# [YOUR OBJECTIVE]
Please reproduce the entries below exactly from the line with "text: Options.Implementation.ProjectMenu ->" through their last line, leaving out any pictures.

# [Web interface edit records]
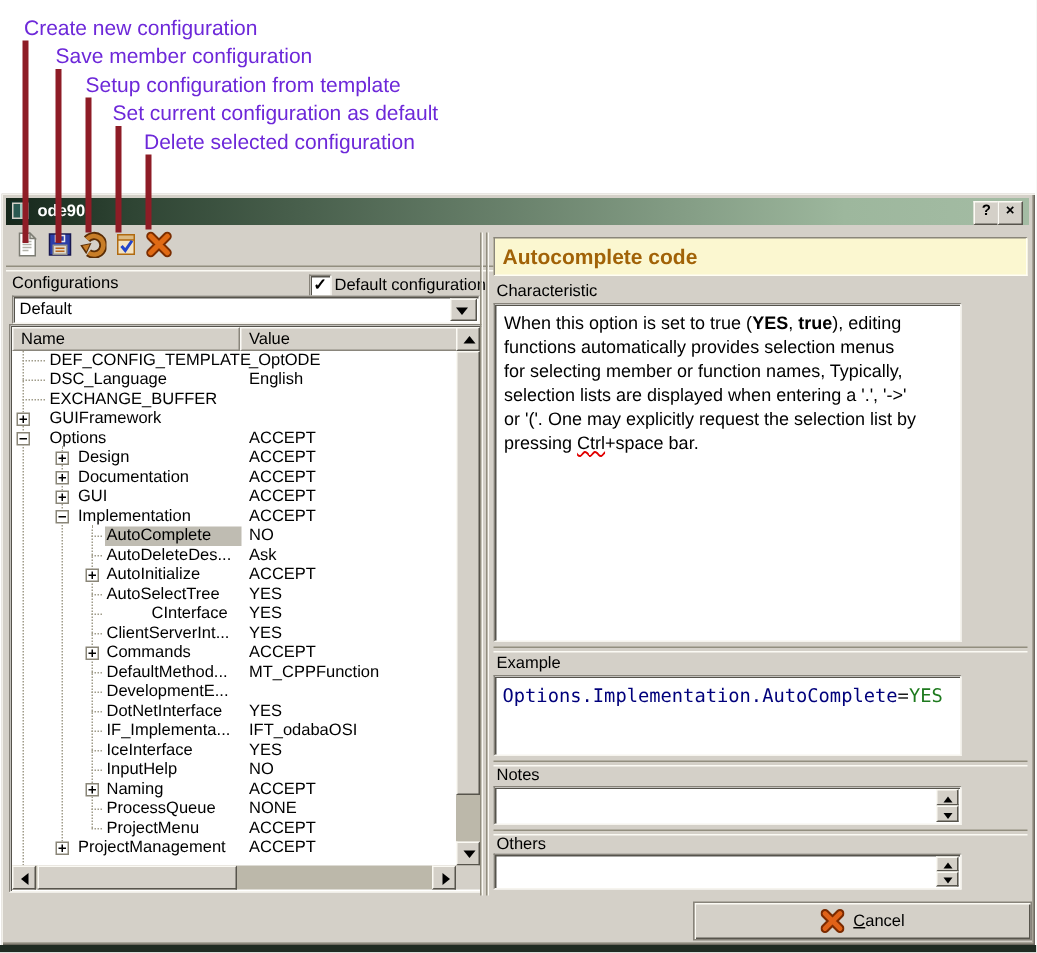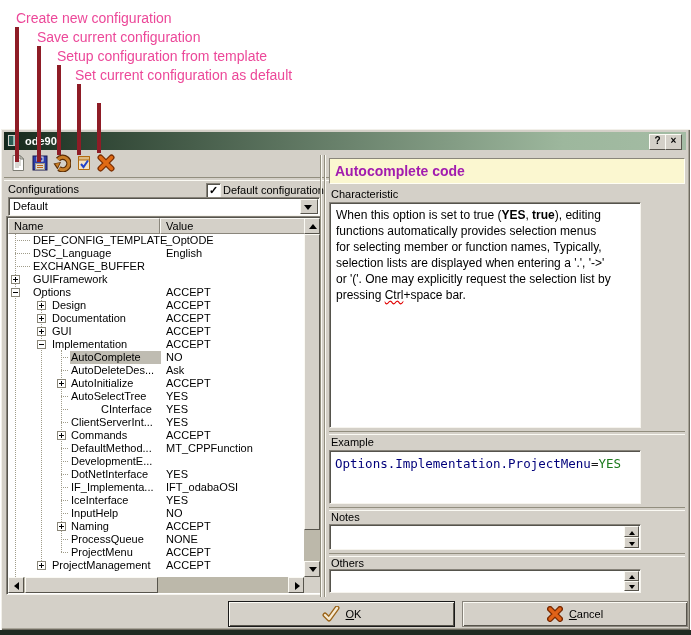"Create new configuration" .ann { color: #ec4899 -> #6d28d9 }
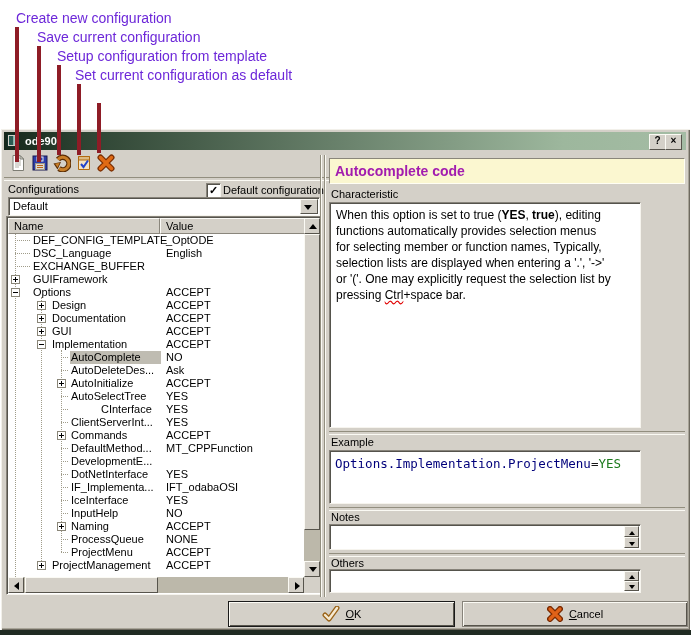"Save current configuration" div.ann { text: current -> member }
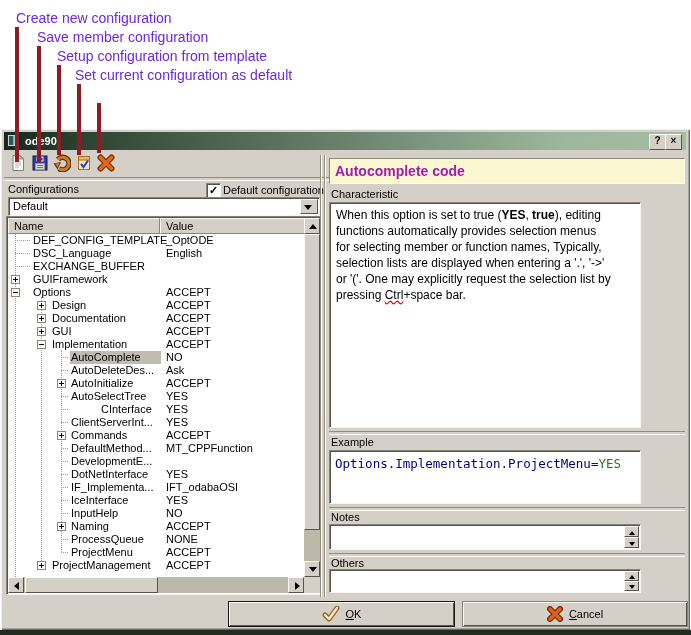"Delete selected configuration" div.ann { html: none -> <div>Delete selected configuration</div> }
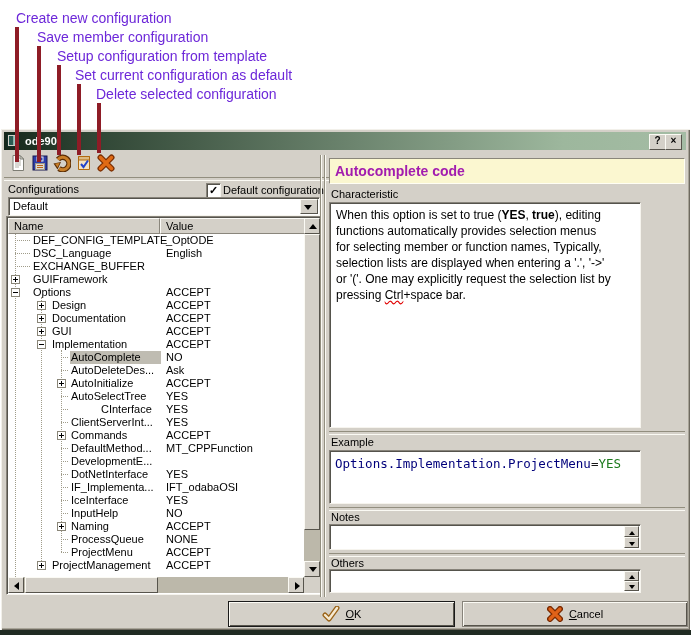"Autocomplete code" #rtitle { color: #a21caf -> #a16207 }
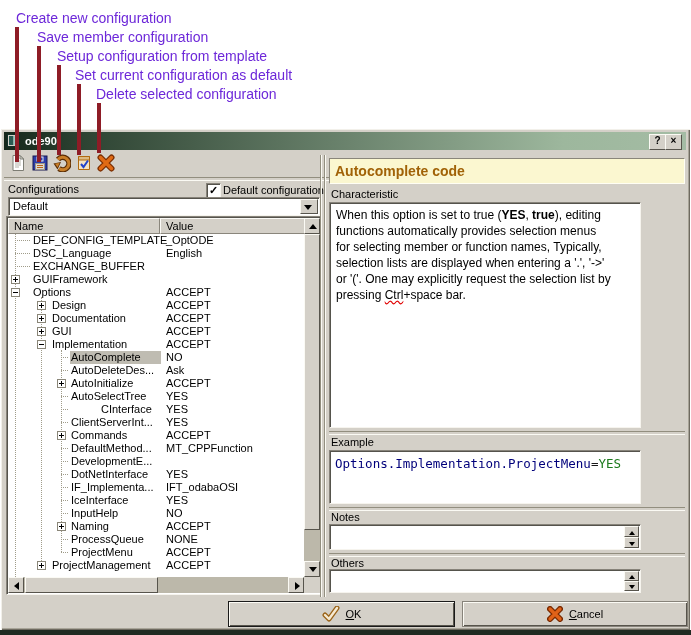"Options.Implementation.ProjectMenu" span { text: Options.Implementation.ProjectMenu -> Options.Implementation.AutoComplete }
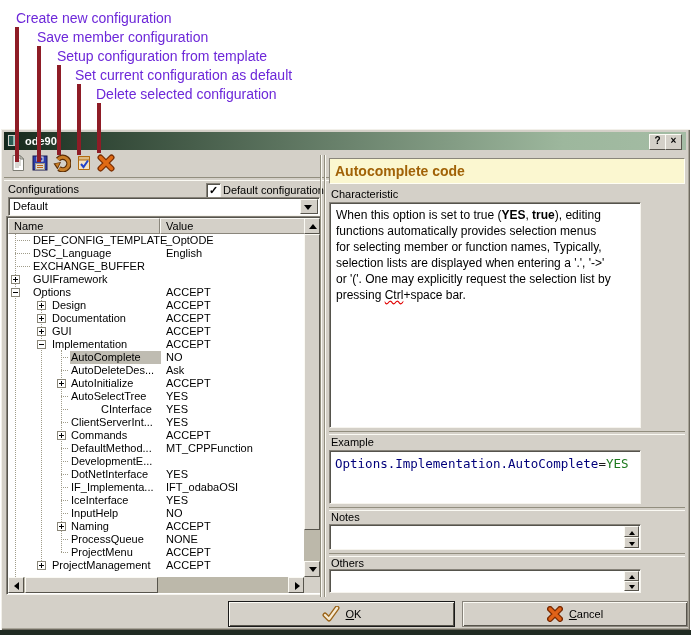"OK" div.fbtn { html: <div> <svg> <path></path> <path></path> </svg> <span><u>O</u><span>K</span></span> </div> -> none }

# [RESULT FOR THIS TASK]
"Options.Implementation.ProjectMenu" span { text: Options.Implementation.ProjectMenu -> Options.Implementation.AutoComplete }
"OK" div.fbtn { html: <div> <svg> <path></path> <path></path> </svg> <span><u>O</u><span>K</span></span> </div> -> none }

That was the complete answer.